- Buying & Selling New & Used Cars
Can You Buy a Car with a Credit Card?
Buying a Car with a Credit Card - Good Idea?
Can I Buy a Car with a Credit Card?
In a word: YES, you can buy a car with a credit card. However, the only time when this is really a good idea is when you have the funds available to pay off the charge immediately.
Some buyers who have the money to pay with cash opt to buy their card with their credit card for one simple reason: credit card POINTS (or cash-back, depending on your card issuer and options). Some credit card companies offer as much as 5% cash-back when users charge up to a specified amount on their account, such as $50,000. That's $500 cash-back in your pocket. And points, of course, can be cashed for everything from frequent flier miles to hotel stays, essentially entire vacations.

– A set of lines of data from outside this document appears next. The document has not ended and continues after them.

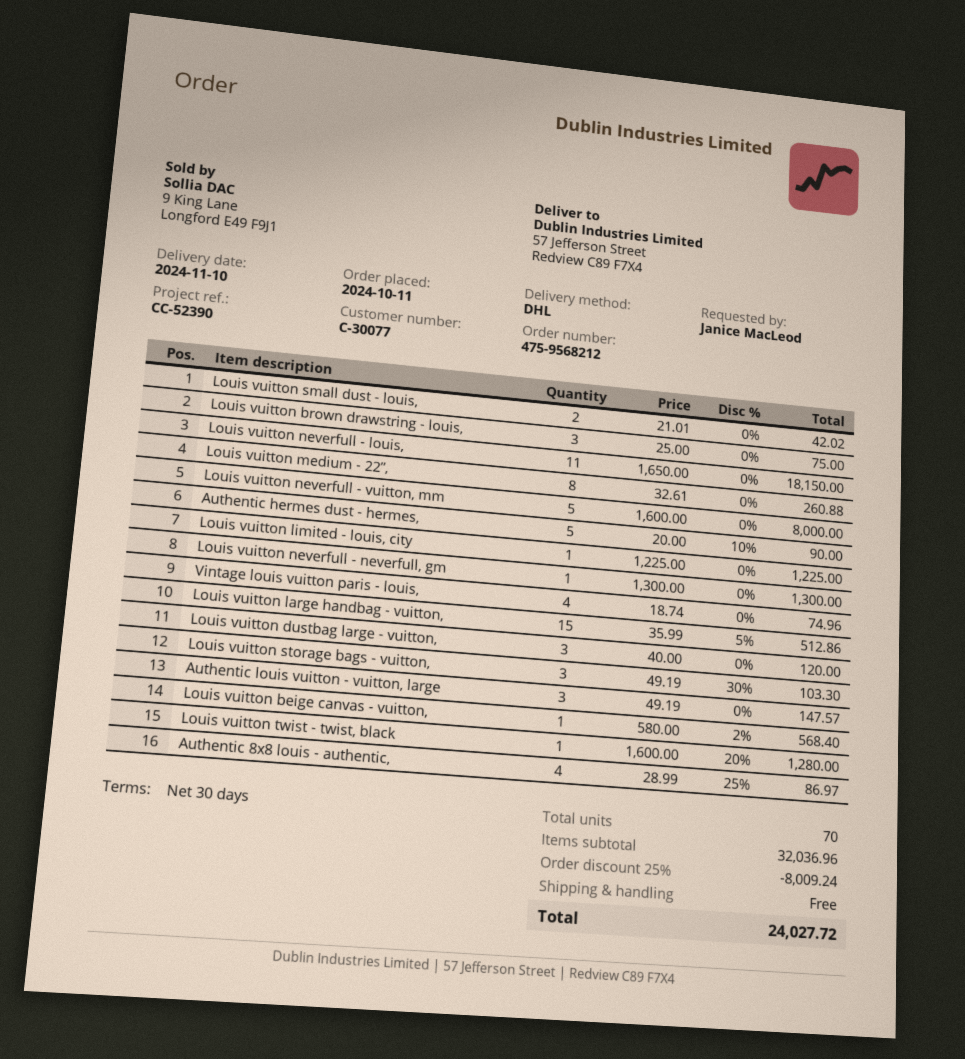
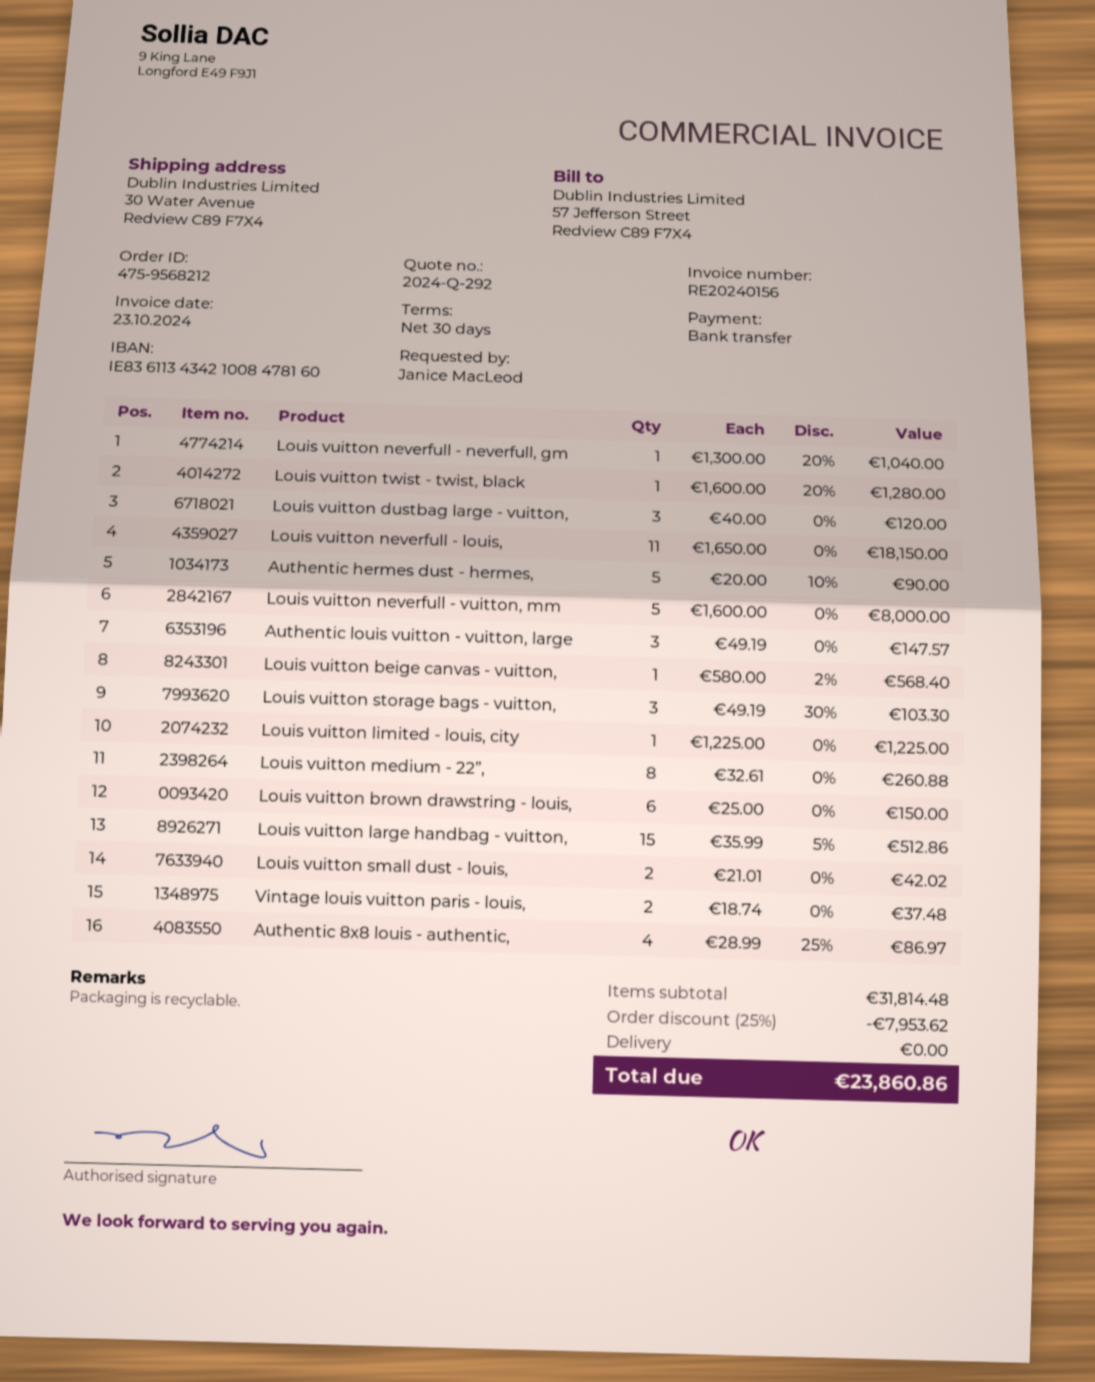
ship to: 57 Jefferson Street, Redview C89 F7X4 -> 30 Water Avenue, Redview C89 F7X4
Louis vuitton brown drawstring - louis,: 3 x 25.00 = 75.00 -> 6 x 25.00 = 150.00
Louis vuitton neverfull - neverfull, gm: 1 x 1300.00 = 1300.00 -> 1 x 1300.00 - 20% = 1040.00
Vintage louis vuitton paris - louis,: 4 x 18.74 = 74.96 -> 2 x 18.74 = 37.48
subtotal: 32036.96 -> 31814.48
discount: 25% = 8009.24 -> 25% = 7953.62
total: 24027.72 -> 23860.86

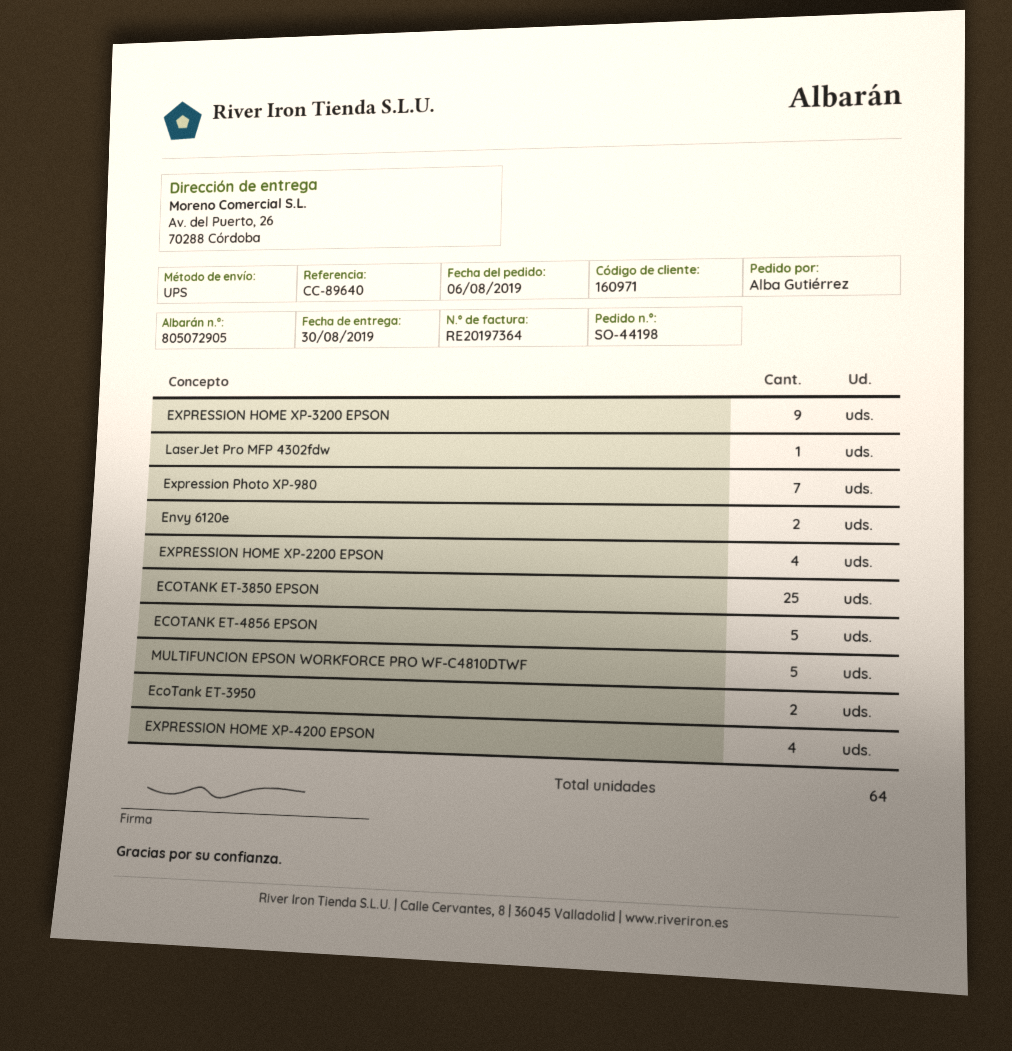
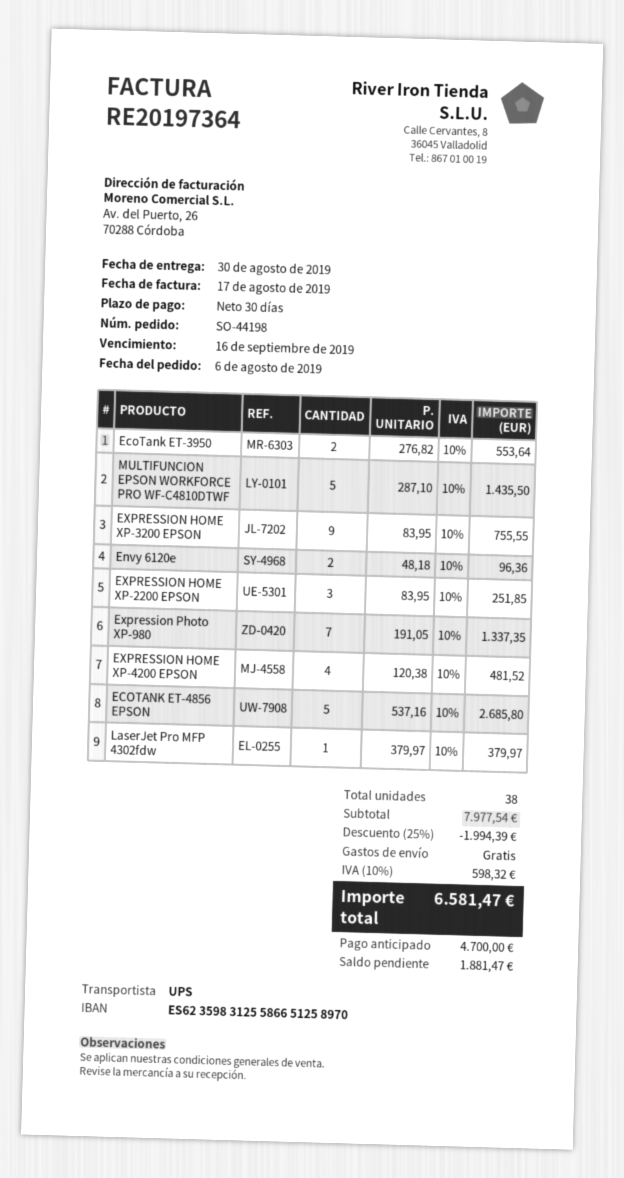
EXPRESSION HOME XP-2200 EPSON: 4 -> 3
ECOTANK ET-3850 EPSON: 25 -> none
total quantity: 64 -> 38

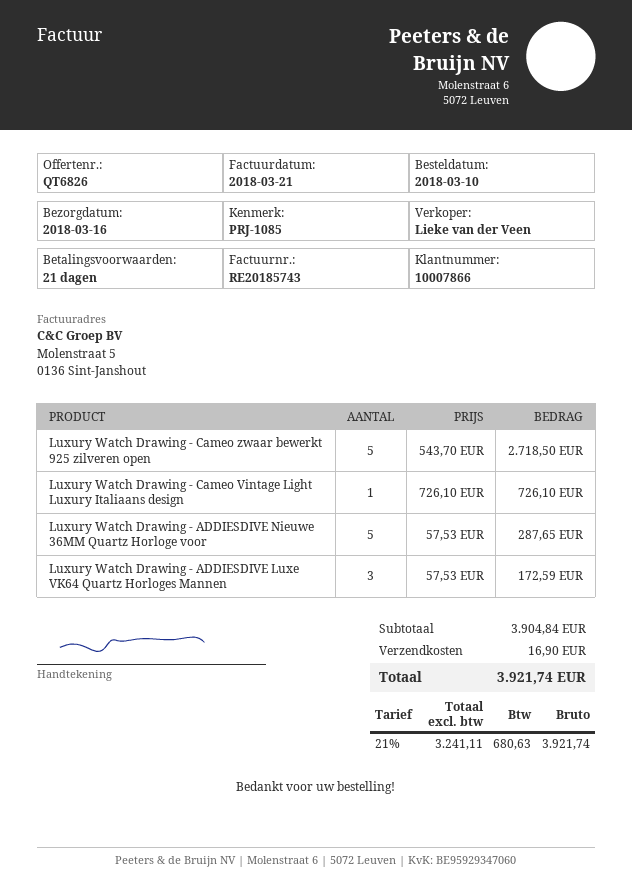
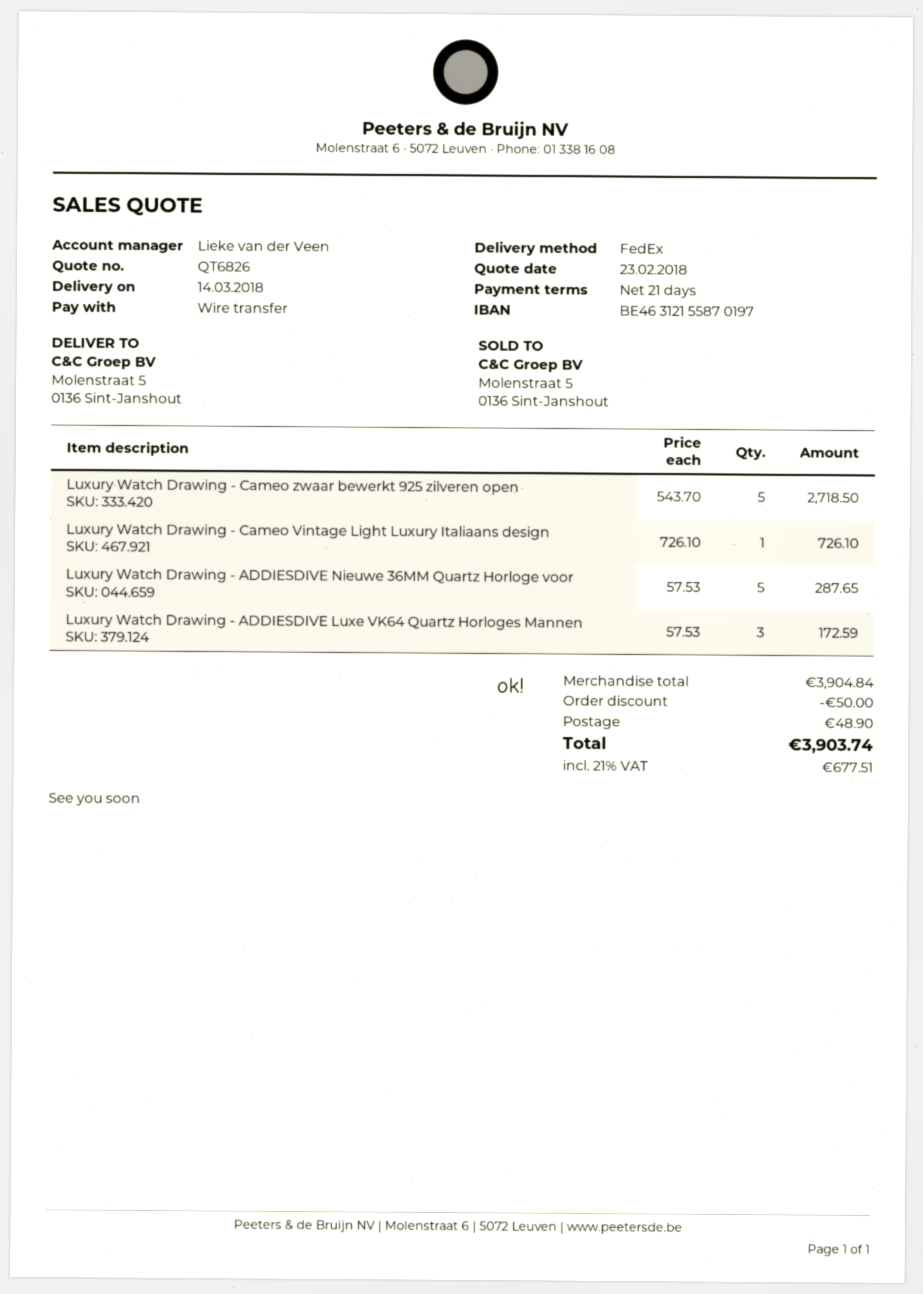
delivery date: 2018-03-16 -> 2018-03-14
discount: none -> 50.00
shipping: 16.90 -> 48.90
tax: 21% = 680.63 -> 21% = 677.51
total: 3921.74 -> 3903.74

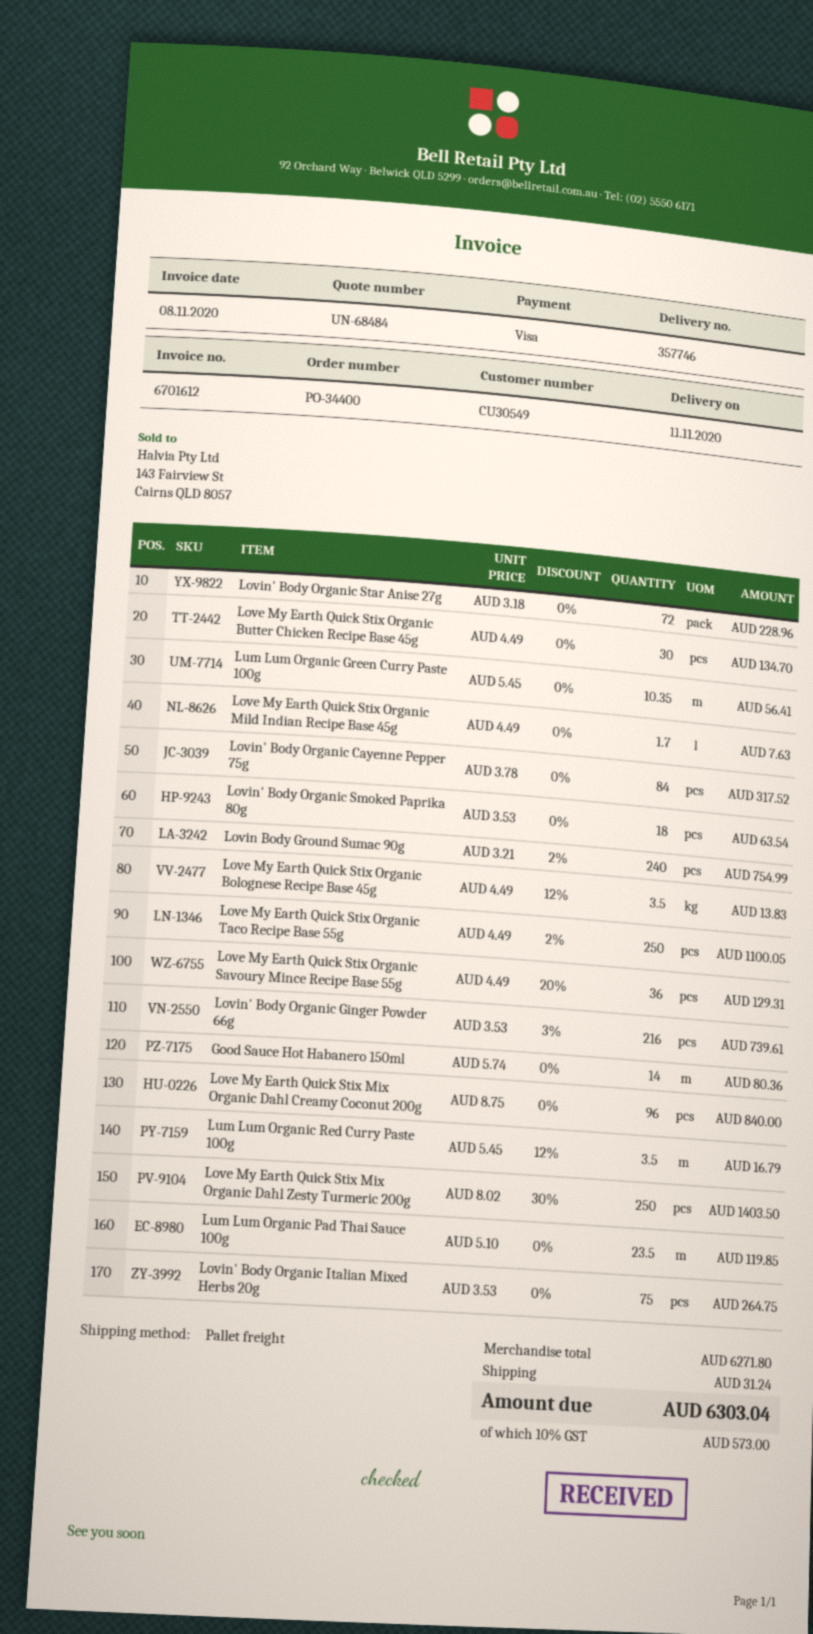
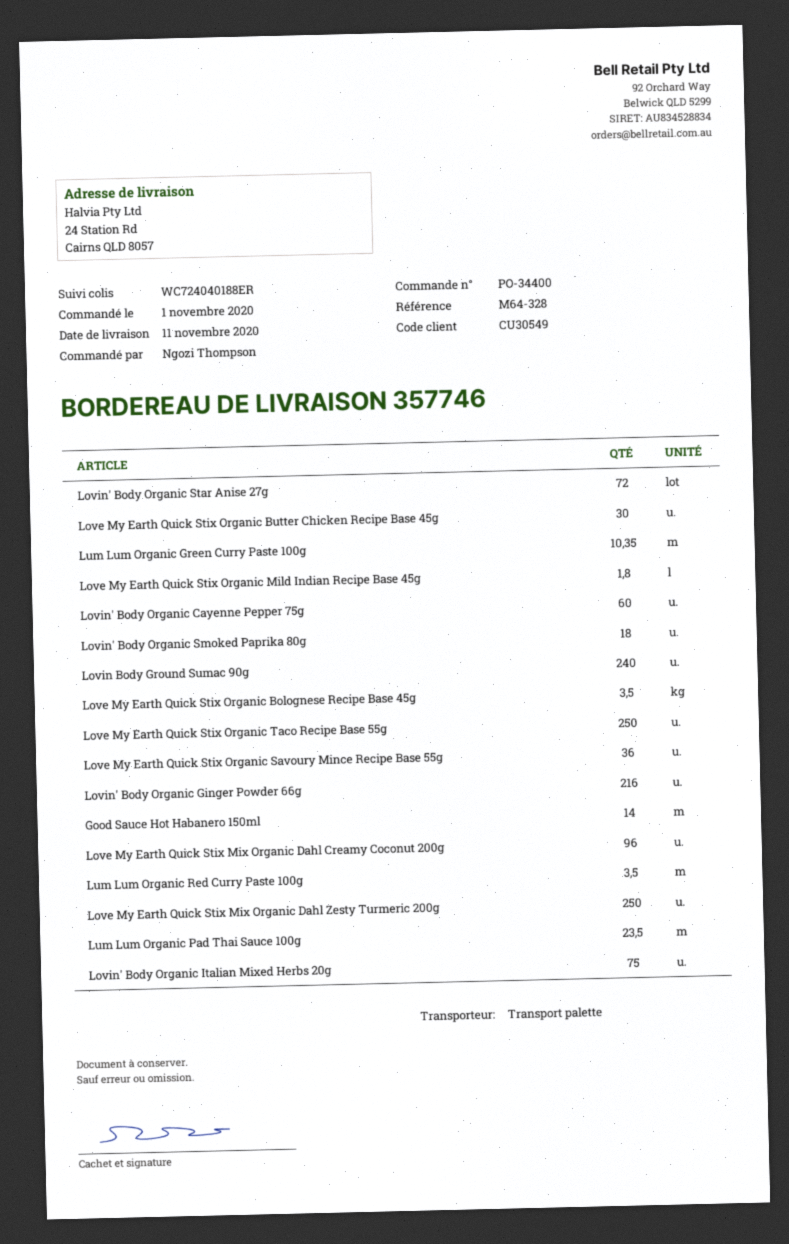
Love My Earth Quick Stix Organic Mild Indian Recipe Base 45g: 1.7 -> 1.8
Lovin' Body Organic Cayenne Pepper 75g: 84 -> 60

But you should remember this: car dealers are not likely to love the idea of paying for your car with a credit card. Why not? Because card issuers charge vendors anywhere from 1.5-3% of every purchase in processing fees. For a $30,000 vehicle, that could translate to $900 less profit for the dealer. That said, people can and do buy cars on their credit cards. It just make take additional negotiation with the dealer, and you might not get quite as low of a price as you wanted on the car, meeting the dealer somewhere between in order to cover the extra charge they face.
Down Payment? Not Enough Cash? Don't Use Your Credit Card!
We should reiterate: you should not consider paying for a car with a credit card unless you have the cash in your account to pay down the purchase right away.
The numbers speak for themselves on this. For instance, roughly 5% of car purchasers put some - if not all - of their down payment on a credit card. The average amount charged was just over $3000. So how many of those people paid down that $3000 in the next 3 months?
Fewer than 12.5%.
Some buyers may think that using a credit card will allow them to avoid the hassle of figuring out financing, but remember that the interest charged by your credit card issuer is almost certainly WAY higher than the APR rate you'll receive on your auto loan.
And let's not forget your credit score. If you have a big charge on your credit card and can't pay it off, it could do serious harm to your credit rating. And if you have sufficient credit to purchase a whole car on your credit card, then you could almost certainly get a car loan from a bank, credit union, or even dealer for less.